A very Big Fairtrade and Local Lunch in Garstang


On Sunday 19 July 2009 over seventy people in Garstang braved stormy skies to take part in a very special Big Fairtrade Lunch on the Millennium Green. Friends, family and neighbours in Garstang celebrated the first year of the Big Lunch with a people’s picnic combining the best of Fairtrade and local and were joined by their Fairtrade friends in New Koforidua, Ghana and Media, the first Fair Trade Town in the United States, who also held their own Big Lunches.

Bruce Crowther, Chair of the Garstang Fairtrade Steering Group said: ‘The Big Lunch is a great opportunity for friends and neighbours across the UK to come together, laugh, share food and get to know each other. As the world’s first Fairtrade Town it was only right that Garstang should join with our Ghanaian and American Fairtrade friends in a meal made up of Fairtrade and local produce. We all have an interest in forming and sustaining strong communities across the world and as well as being good fun, The Big Lunch is one way to help us build those communities’.

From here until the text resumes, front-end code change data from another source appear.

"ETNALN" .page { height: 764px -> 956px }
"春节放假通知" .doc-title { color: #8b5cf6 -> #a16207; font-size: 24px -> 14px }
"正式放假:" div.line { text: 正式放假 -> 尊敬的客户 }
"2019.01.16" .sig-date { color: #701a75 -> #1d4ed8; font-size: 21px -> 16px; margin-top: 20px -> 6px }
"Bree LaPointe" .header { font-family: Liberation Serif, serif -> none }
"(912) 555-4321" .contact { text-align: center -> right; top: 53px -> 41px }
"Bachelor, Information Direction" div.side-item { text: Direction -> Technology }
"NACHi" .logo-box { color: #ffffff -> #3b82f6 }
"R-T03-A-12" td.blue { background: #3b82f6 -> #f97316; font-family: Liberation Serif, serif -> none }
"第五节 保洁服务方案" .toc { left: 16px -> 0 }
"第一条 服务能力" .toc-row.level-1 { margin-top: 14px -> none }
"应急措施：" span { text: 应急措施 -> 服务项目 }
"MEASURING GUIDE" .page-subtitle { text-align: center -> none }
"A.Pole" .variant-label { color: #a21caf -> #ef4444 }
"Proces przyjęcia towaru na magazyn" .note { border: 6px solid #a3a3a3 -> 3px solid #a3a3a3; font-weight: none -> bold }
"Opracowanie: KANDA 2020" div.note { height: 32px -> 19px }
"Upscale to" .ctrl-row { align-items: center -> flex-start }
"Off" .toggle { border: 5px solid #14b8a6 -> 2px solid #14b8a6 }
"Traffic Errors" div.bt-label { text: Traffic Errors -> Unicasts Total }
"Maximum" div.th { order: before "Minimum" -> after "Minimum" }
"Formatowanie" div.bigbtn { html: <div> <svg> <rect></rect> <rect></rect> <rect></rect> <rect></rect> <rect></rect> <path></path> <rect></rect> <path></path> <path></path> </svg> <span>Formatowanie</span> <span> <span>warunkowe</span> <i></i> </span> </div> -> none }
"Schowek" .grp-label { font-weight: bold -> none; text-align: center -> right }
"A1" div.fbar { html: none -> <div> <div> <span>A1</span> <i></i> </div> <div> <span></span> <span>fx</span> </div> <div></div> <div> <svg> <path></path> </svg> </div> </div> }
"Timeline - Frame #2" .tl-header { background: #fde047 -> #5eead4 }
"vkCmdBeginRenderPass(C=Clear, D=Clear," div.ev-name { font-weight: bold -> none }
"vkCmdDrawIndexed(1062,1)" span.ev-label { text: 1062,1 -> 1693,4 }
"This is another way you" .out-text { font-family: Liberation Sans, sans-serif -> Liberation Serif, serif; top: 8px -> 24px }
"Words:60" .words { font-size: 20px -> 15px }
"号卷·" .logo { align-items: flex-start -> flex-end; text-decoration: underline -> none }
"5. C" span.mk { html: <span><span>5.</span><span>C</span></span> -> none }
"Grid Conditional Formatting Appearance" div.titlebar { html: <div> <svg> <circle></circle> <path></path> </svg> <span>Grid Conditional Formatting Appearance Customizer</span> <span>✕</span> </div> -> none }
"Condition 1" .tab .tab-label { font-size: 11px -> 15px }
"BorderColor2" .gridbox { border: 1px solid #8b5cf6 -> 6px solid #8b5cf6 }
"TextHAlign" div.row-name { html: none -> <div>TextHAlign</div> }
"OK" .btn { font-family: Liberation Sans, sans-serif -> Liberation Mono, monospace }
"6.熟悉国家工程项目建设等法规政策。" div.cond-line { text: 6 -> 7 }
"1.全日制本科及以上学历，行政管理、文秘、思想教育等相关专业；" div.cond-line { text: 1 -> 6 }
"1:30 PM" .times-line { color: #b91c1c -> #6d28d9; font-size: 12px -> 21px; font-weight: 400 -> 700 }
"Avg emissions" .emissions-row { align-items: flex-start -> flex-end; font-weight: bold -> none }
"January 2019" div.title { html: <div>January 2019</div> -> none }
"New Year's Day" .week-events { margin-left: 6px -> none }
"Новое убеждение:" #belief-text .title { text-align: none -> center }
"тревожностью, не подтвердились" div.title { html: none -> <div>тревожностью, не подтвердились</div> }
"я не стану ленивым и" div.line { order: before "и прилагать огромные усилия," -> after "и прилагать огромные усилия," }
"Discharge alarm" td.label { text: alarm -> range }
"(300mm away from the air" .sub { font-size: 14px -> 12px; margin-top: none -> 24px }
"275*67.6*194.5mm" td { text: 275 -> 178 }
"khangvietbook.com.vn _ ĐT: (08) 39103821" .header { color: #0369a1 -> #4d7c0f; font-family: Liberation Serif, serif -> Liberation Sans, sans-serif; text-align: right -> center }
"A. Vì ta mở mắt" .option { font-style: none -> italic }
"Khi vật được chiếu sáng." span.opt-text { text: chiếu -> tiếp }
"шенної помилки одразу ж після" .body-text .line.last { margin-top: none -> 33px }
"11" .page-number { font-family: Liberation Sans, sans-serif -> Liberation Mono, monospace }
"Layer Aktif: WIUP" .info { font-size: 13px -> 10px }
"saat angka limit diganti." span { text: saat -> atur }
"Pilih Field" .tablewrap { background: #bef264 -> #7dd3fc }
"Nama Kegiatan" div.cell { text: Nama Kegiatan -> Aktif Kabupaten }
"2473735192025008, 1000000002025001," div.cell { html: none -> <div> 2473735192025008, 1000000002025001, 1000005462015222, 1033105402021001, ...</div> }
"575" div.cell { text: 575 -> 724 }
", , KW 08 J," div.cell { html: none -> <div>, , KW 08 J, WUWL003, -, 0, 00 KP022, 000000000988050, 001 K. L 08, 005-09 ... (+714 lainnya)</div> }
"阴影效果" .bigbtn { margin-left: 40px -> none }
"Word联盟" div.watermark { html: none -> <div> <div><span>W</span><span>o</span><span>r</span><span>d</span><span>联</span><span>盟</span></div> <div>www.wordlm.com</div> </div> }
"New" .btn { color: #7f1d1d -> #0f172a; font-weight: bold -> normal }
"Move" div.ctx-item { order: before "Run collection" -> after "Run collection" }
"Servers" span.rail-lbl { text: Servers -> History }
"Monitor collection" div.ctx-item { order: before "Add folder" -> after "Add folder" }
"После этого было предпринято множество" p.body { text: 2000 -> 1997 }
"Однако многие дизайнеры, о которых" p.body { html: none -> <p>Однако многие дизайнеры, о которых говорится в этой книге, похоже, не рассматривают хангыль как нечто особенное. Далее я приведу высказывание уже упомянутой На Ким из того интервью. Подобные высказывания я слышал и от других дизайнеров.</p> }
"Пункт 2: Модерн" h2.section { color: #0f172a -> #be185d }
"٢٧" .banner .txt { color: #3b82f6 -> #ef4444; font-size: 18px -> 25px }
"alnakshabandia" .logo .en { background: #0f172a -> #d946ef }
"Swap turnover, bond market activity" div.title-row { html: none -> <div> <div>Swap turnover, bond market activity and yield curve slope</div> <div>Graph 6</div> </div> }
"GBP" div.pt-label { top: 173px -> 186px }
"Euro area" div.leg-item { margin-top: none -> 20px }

People in Garstang, New Koforidua and Media shared lunch alongside an estimated one million people who took to the streets to celebrate food, people and community at over 8,000 Big Lunches across the UK. The Mayor and Mayoress of Garstang joined with local Fairtrade supporters in raising a glass of sparkling Fairtrade wine before everyone tucked in to their local Lancashire cheeses, chutneys, sausages and beef burgers complimented by fresh Fairtrade fruit, nuts, chocolate and wine and a special Big Lunch cake made with Fairtrade sugar.

While Garstang enjoyed their Big Lunch in the rain Stephanie Gaboriault from Media, the first Fair Trade Town in the USA woke up to a sunny day to enjoy her Fairtrade and local produce breakfast of local yoghurt, Fairtrade sugar, Fairtrade vanilla and Fairtrade coffee.

Simultaneously, the Big Lunch in New Koforidua took place right in the middle of the rainy season in Ghana when heavy downpours are frequent, but as in Garstang the weather could not keep people away from the celebrations. A total of 258 people, including children from the various Churches and Mosque came together in the Presbyterian church to take part in the event. Muslims and Christians, the Queen Mother, other dignitaries and residents all dined together in the knowledge that they were also joined by their Fairtrade friends in the UK and the USA.